Project aims to improve science teachers' skills

June 03, 1994

Western Maryland College and the Chesapeake Bay Foundation have developed a four-year project to enhance the skills of science teachers in inner-city schools.

The project also will try to increase the number of minority students in Baltimore who pursue careers in the life sciences.

During the project's first year, 15 Baltimore high school science teachers will visit Western Maryland College in Westminster to increase their knowledge of the Chesapeake Bay in a two-week field course, July 10-22.

Participants will get a $400 stipend and three hours of graduate credit.

To be eligible, teachers must have a bachelor's degree from an accredited college or university, current Maryland teaching certification, experience in teaching at the high school level and the recommendation of a department head or principal.

Most of the 15 selected will be active science teachers, but a limited number of teachers from other disciplines will be included.

This year, the teachers will examine nearby watersheds and the effects these watersheds have on the environment.

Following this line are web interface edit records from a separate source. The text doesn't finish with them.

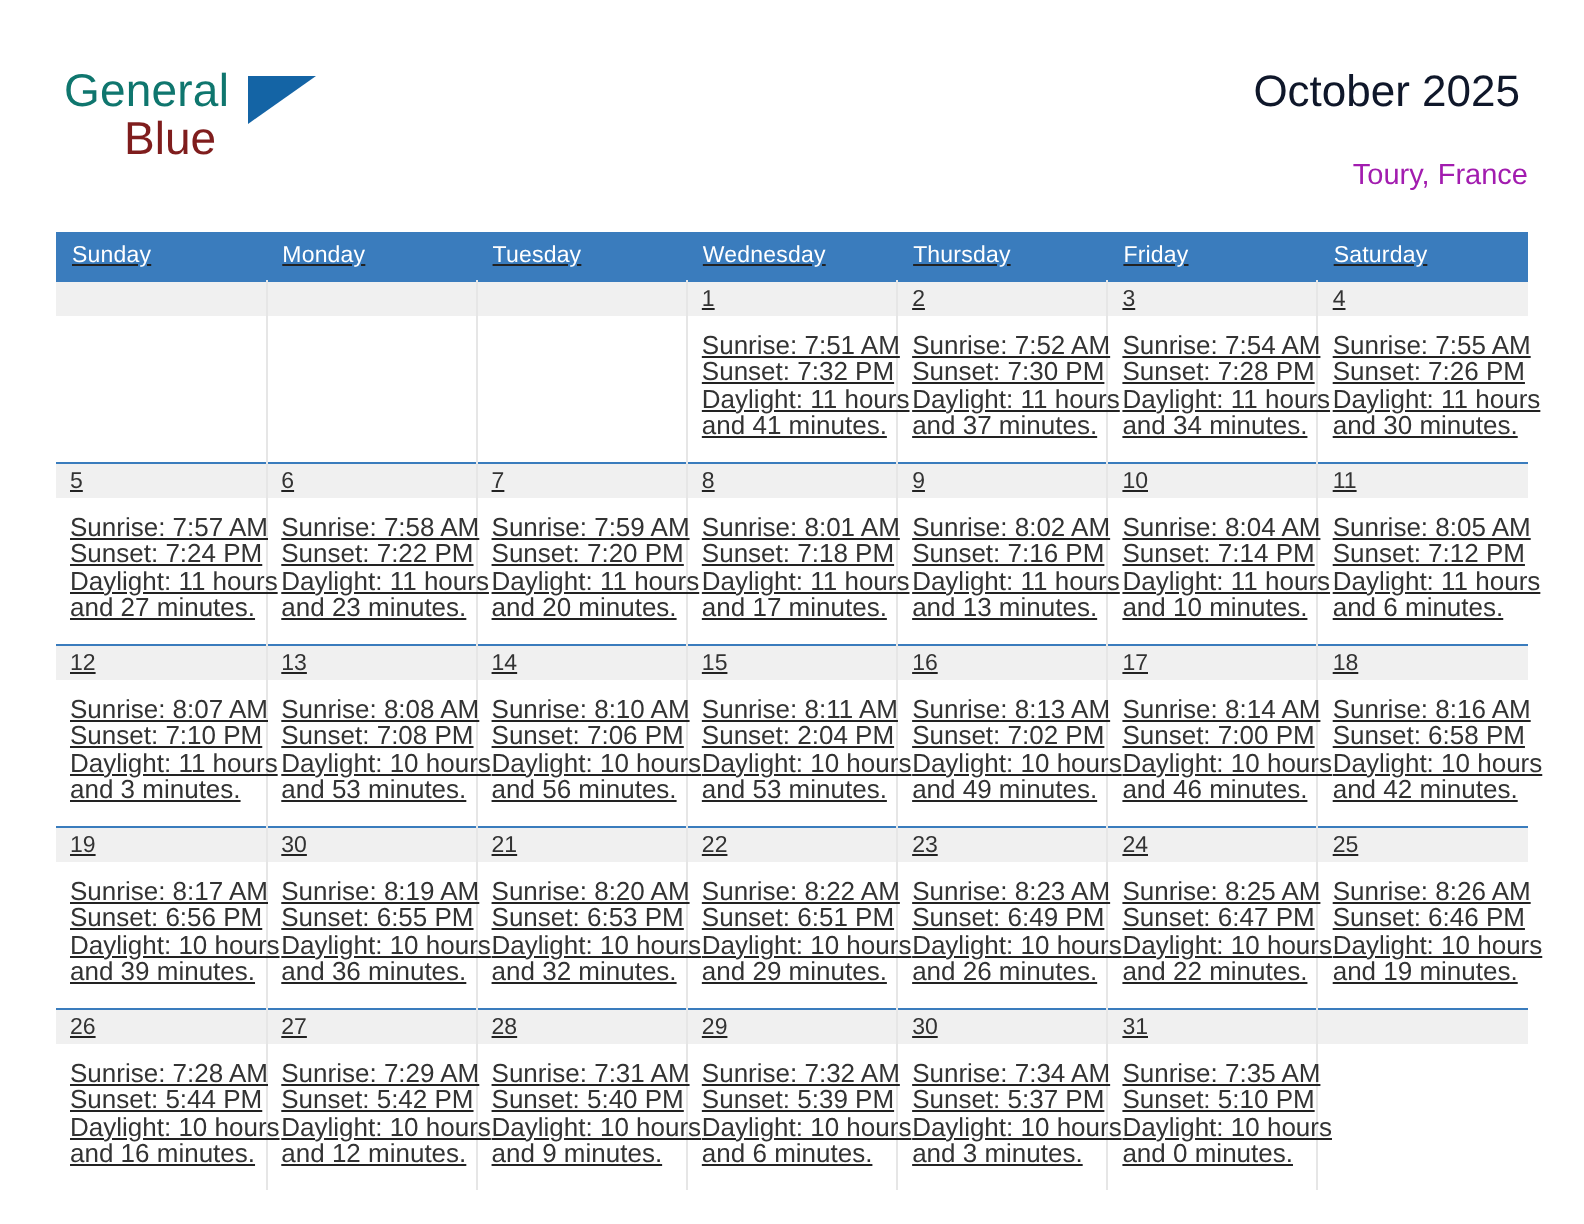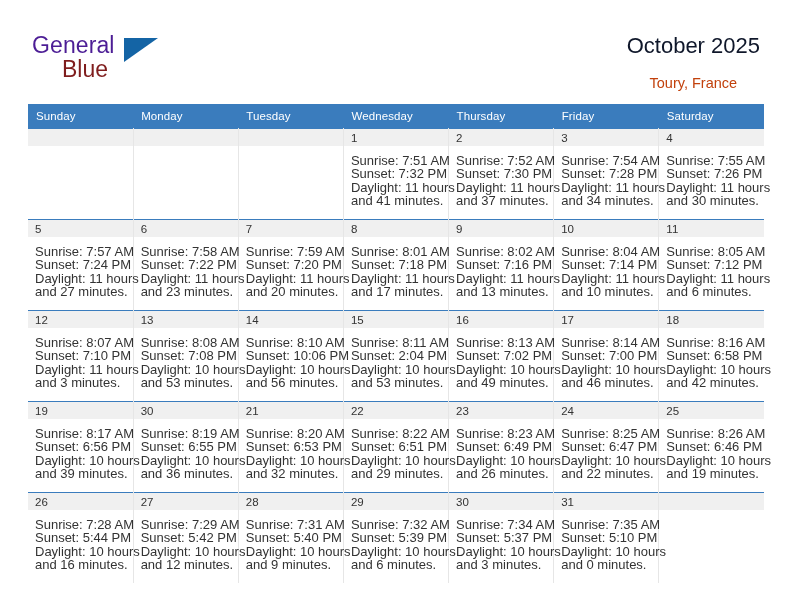"General" .logo-general { color: #4c1d95 -> #0f766e }
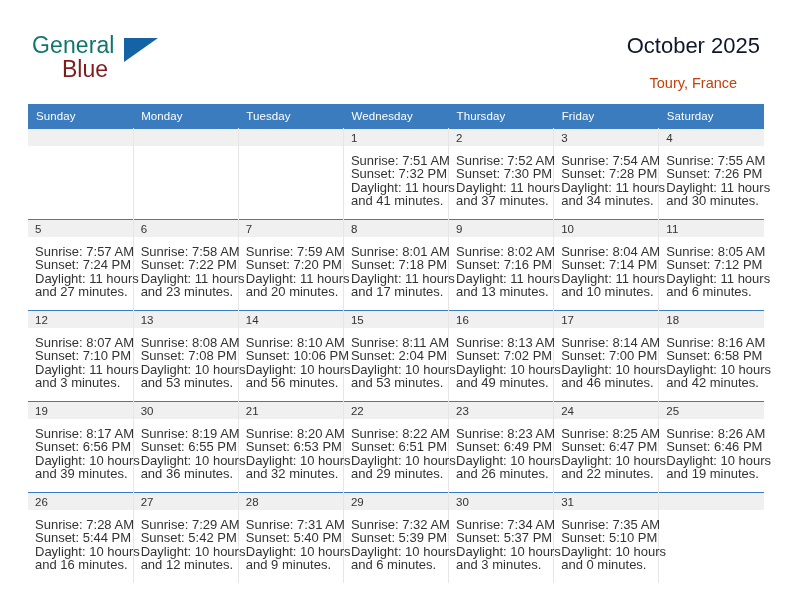"Toury, France" .cal-subtitle { color: #c2410c -> #a21caf; margin: 11px 0 0 0 -> 16px 0 0 0; text-align: center -> none }
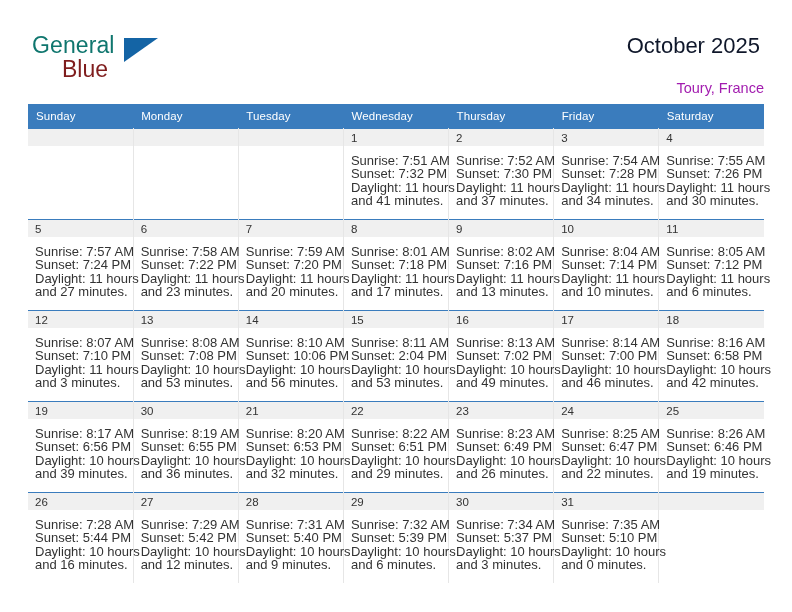"Sunday" .calendar { text-decoration: none -> underline; top: 104px -> 116px }
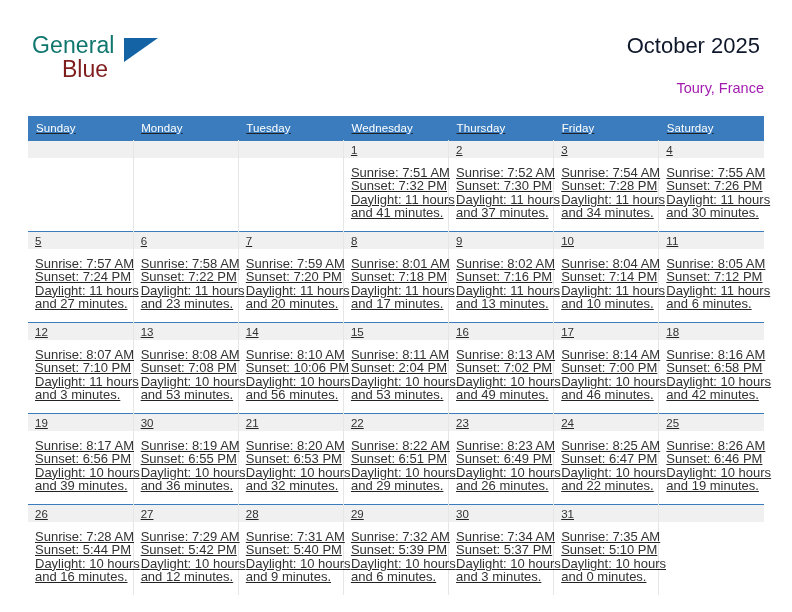"Sunset: 10:06 PM" div { text: 10:06 -> 7:06 }
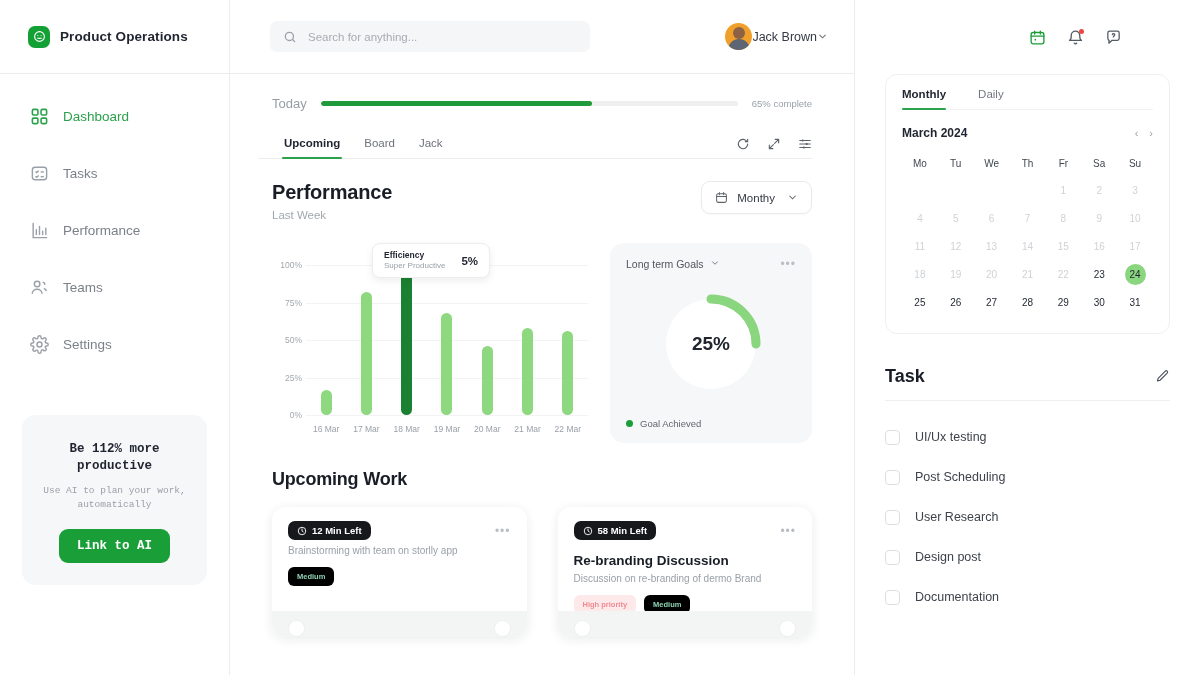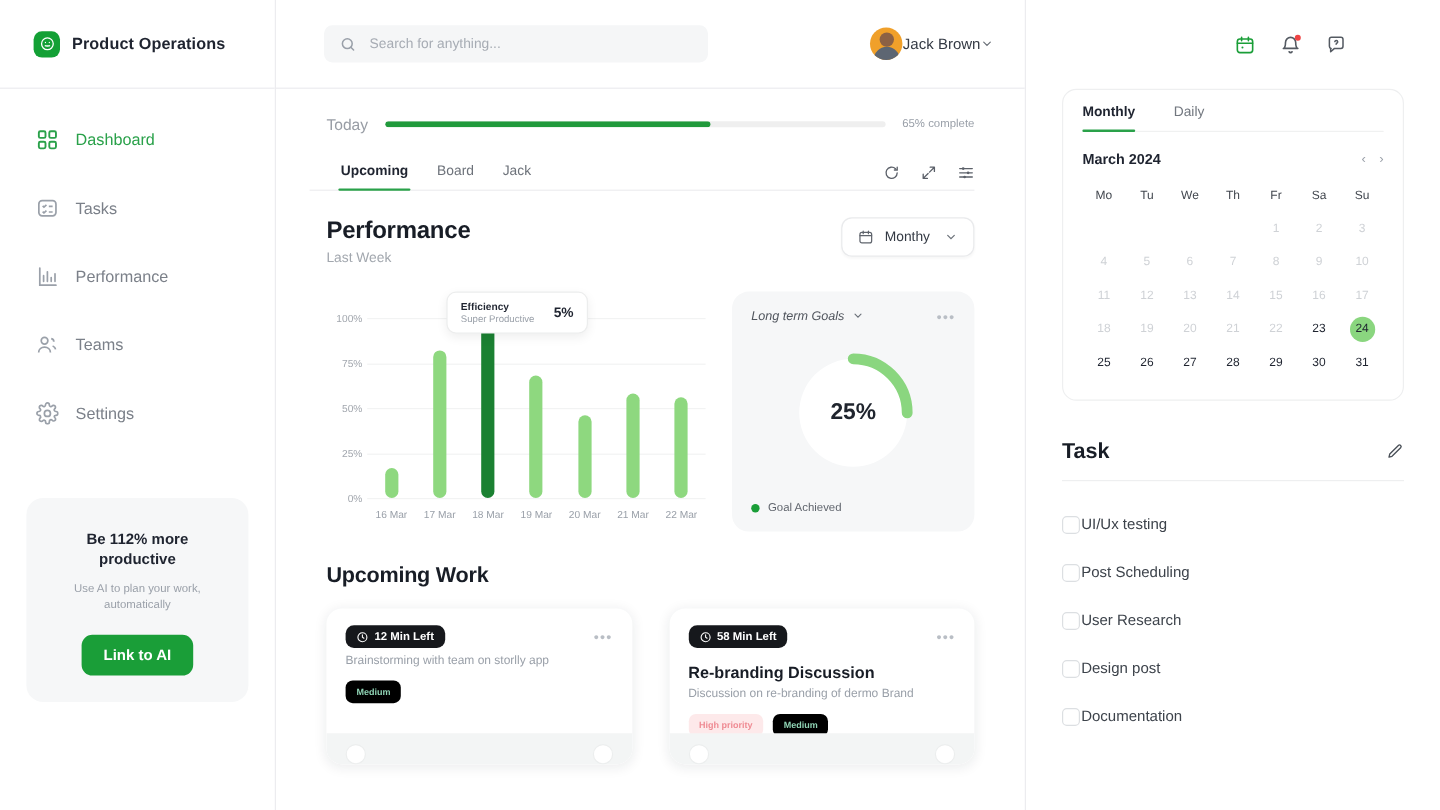"Long term Goals" .goal-head { font-style: italic -> none }
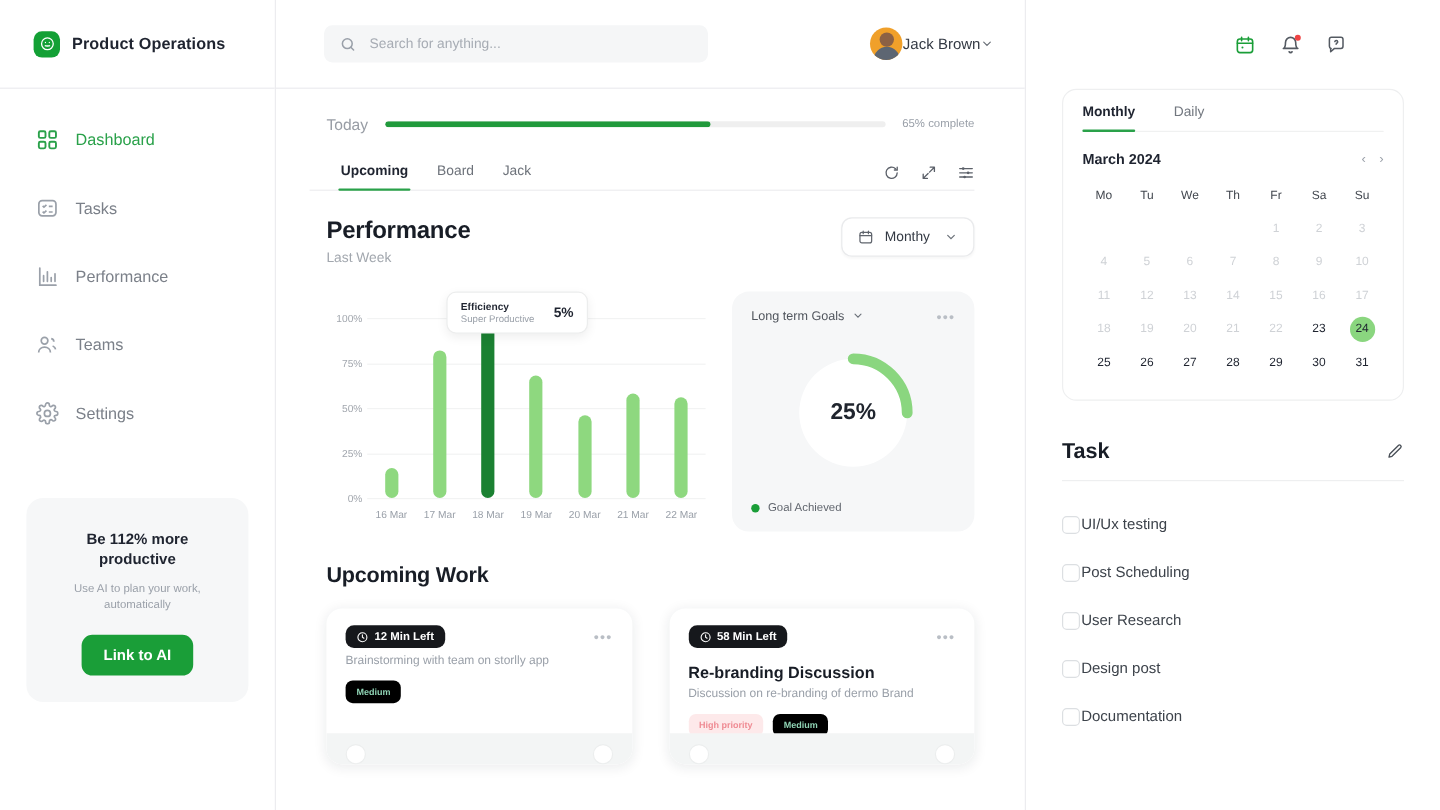"UI/Ux testing" .task-item { gap: 1px -> 15px }
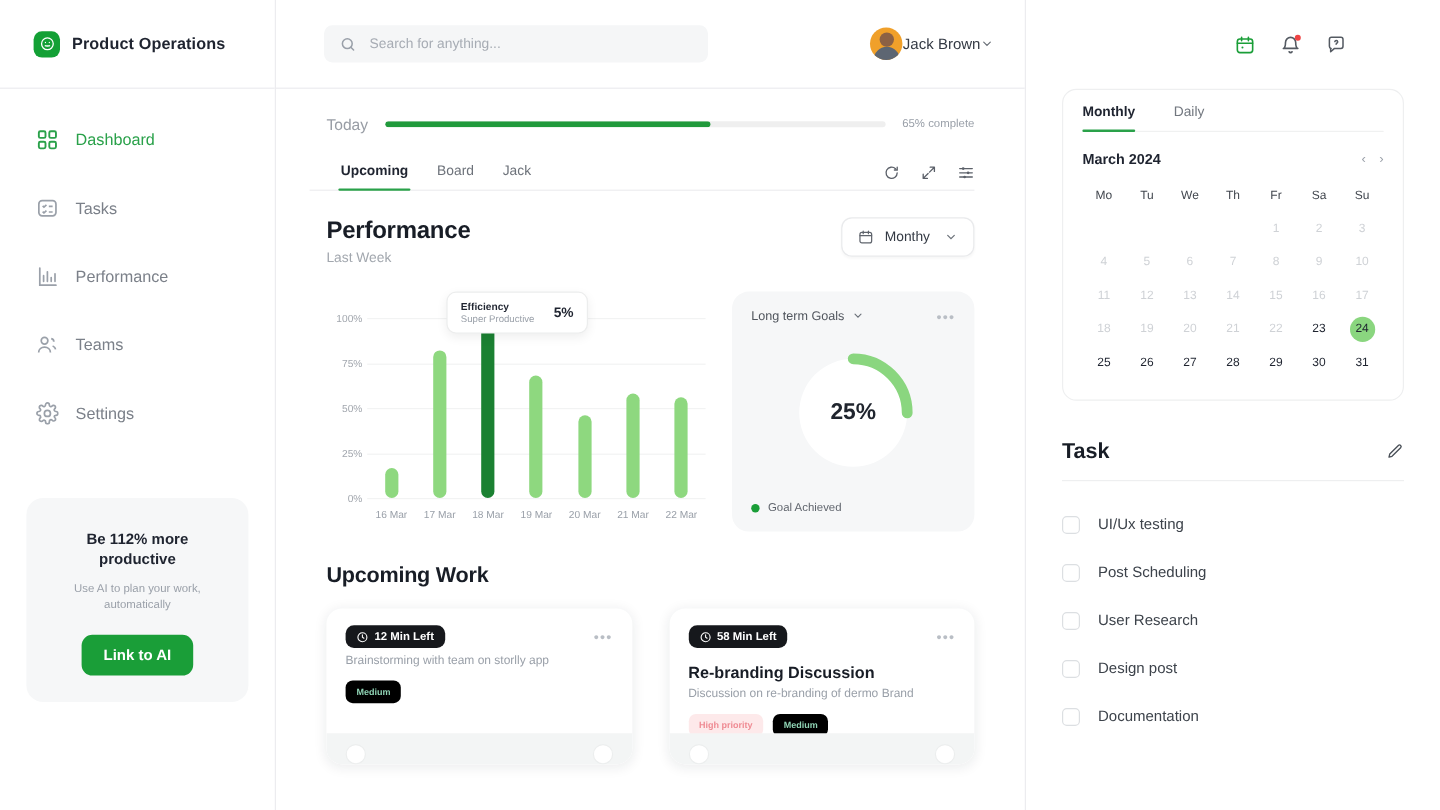"Be 112% more productive" .promo { font-family: none -> Liberation Mono, monospace }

Beginning at the headwaters of the Patapsco River, adjacent to the college, they will collaborate with college instructors and foundation personnel to design appropriate observational and analytical experiences of the bay.

During years two to four of the project, the emphasis will shift to students.

Some 45 Baltimore high school students, 15 each summer, are expected to study in the project. Students will be nominated by their biology teachers.

The project is to be financed by the Howard Hughes Medical Institute.